-- Opening Marker --
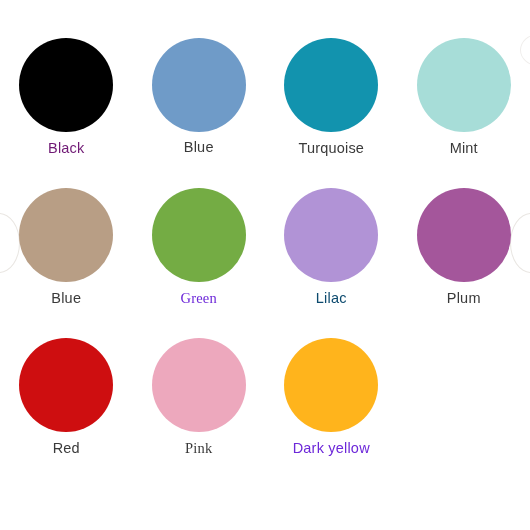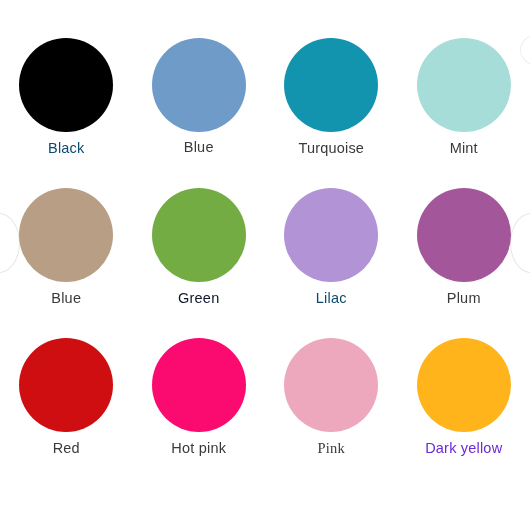--- a/index.html
+++ b/index.html
@@ -84,21 +84,21 @@
 <div id="swatch-board">
 
   <span class="edge-arc topright"></span>
   <span class="edge-arc left"></span>
   <span class="edge-arc right"></span>
 
   <div class="swatch-grid">
 
     <div class="swatch-cell">
       <span class="swatch-dot" style="background-color: rgb(0, 0, 0);"></span>
-      <span class="swatch-label" style="color: #0c4a6e;">Black</span>
+      <span class="swatch-label" style="color: #701a75;">Black</span>
     </div>
 
     <div class="swatch-cell">
       <span class="swatch-dot" style="background-color: rgb(111, 155, 200);"></span>
       <span class="swatch-label" style="color: rgb(58, 58, 58); margin-top: 8px;">Blue</span>
     </div>
 
     <div class="swatch-cell">
       <span class="swatch-dot" style="background-color: rgb(18, 147, 174);"></span>
       <span class="swatch-label" style="color: rgb(58, 58, 58);">Turquoise</span>
@@ -109,42 +109,38 @@
       <span class="swatch-label" style="color: rgb(58, 58, 58);">Mint</span>
     </div>
 
     <div class="swatch-cell">
       <span class="swatch-dot" style="background-color: rgb(184, 158, 133);"></span>
       <span class="swatch-label" style="color: rgb(58, 58, 58);">Blue</span>
     </div>
 
     <div class="swatch-cell">
       <span class="swatch-dot" style="background-color: rgb(116, 172, 68);"></span>
-      <span class="swatch-label" style="color: #0f172a;">Green</span>
+      <span class="swatch-label" style="color: #6d28d9; font-family: Liberation Serif, serif;">Green</span>
     </div>
 
     <div class="swatch-cell">
       <span class="swatch-dot" style="background-color: rgb(177, 147, 214);"></span>
       <span class="swatch-label" style="color: #0c4a6e;">Lilac</span>
     </div>
 
     <div class="swatch-cell">
       <span class="swatch-dot" style="background-color: rgb(164, 86, 155);"></span>
       <span class="swatch-label" style="color: rgb(58, 58, 58);">Plum</span>
     </div>
 
     <div class="swatch-cell">
       <span class="swatch-dot" style="background-color: rgb(206, 14, 16);"></span>
       <span class="swatch-label" style="color: rgb(58, 58, 58);">Red</span>
     </div>
 
-    <div class="swatch-cell">
-      <span class="swatch-dot" style="background-color: rgb(251, 10, 112);"></span>
-      <span class="swatch-label" style="color: rgb(58, 58, 58);">Hot pink</span>
-    </div>
 
     <div class="swatch-cell">
       <span class="swatch-dot" style="background-color: rgb(237, 168, 189);"></span>
       <span class="swatch-label" style="color: rgb(58, 58, 58); font-family: Liberation Serif, serif;">Pink</span>
     </div>
 
     <div class="swatch-cell">
       <span class="swatch-dot" style="background-color: rgb(255, 180, 28);"></span>
       <span class="swatch-label" style="color: #6d28d9;">Dark yellow</span>
     </div>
-- Closing Marker --
__Exercise brief__. Exactly as written above, print every record, and keep the pictures out.

__Solution to the exercise__.
--- a/index.html
+++ b/index.html
@@ -84,21 +84,21 @@
 <div id="swatch-board">
 
   <span class="edge-arc topright"></span>
   <span class="edge-arc left"></span>
   <span class="edge-arc right"></span>
 
   <div class="swatch-grid">
 
     <div class="swatch-cell">
       <span class="swatch-dot" style="background-color: rgb(0, 0, 0);"></span>
-      <span class="swatch-label" style="color: #0c4a6e;">Black</span>
+      <span class="swatch-label" style="color: #701a75;">Black</span>
     </div>
 
     <div class="swatch-cell">
       <span class="swatch-dot" style="background-color: rgb(111, 155, 200);"></span>
       <span class="swatch-label" style="color: rgb(58, 58, 58); margin-top: 8px;">Blue</span>
     </div>
 
     <div class="swatch-cell">
       <span class="swatch-dot" style="background-color: rgb(18, 147, 174);"></span>
       <span class="swatch-label" style="color: rgb(58, 58, 58);">Turquoise</span>
@@ -109,42 +109,38 @@
       <span class="swatch-label" style="color: rgb(58, 58, 58);">Mint</span>
     </div>
 
     <div class="swatch-cell">
       <span class="swatch-dot" style="background-color: rgb(184, 158, 133);"></span>
       <span class="swatch-label" style="color: rgb(58, 58, 58);">Blue</span>
     </div>
 
     <div class="swatch-cell">
       <span class="swatch-dot" style="background-color: rgb(116, 172, 68);"></span>
-      <span class="swatch-label" style="color: #0f172a;">Green</span>
+      <span class="swatch-label" style="color: #6d28d9; font-family: Liberation Serif, serif;">Green</span>
     </div>
 
     <div class="swatch-cell">
       <span class="swatch-dot" style="background-color: rgb(177, 147, 214);"></span>
       <span class="swatch-label" style="color: #0c4a6e;">Lilac</span>
     </div>
 
     <div class="swatch-cell">
       <span class="swatch-dot" style="background-color: rgb(164, 86, 155);"></span>
       <span class="swatch-label" style="color: rgb(58, 58, 58);">Plum</span>
     </div>
 
     <div class="swatch-cell">
       <span class="swatch-dot" style="background-color: rgb(206, 14, 16);"></span>
       <span class="swatch-label" style="color: rgb(58, 58, 58);">Red</span>
     </div>
 
-    <div class="swatch-cell">
-      <span class="swatch-dot" style="background-color: rgb(251, 10, 112);"></span>
-      <span class="swatch-label" style="color: rgb(58, 58, 58);">Hot pink</span>
-    </div>
 
     <div class="swatch-cell">
       <span class="swatch-dot" style="background-color: rgb(237, 168, 189);"></span>
       <span class="swatch-label" style="color: rgb(58, 58, 58); font-family: Liberation Serif, serif;">Pink</span>
     </div>
 
     <div class="swatch-cell">
       <span class="swatch-dot" style="background-color: rgb(255, 180, 28);"></span>
       <span class="swatch-label" style="color: #6d28d9;">Dark yellow</span>
     </div>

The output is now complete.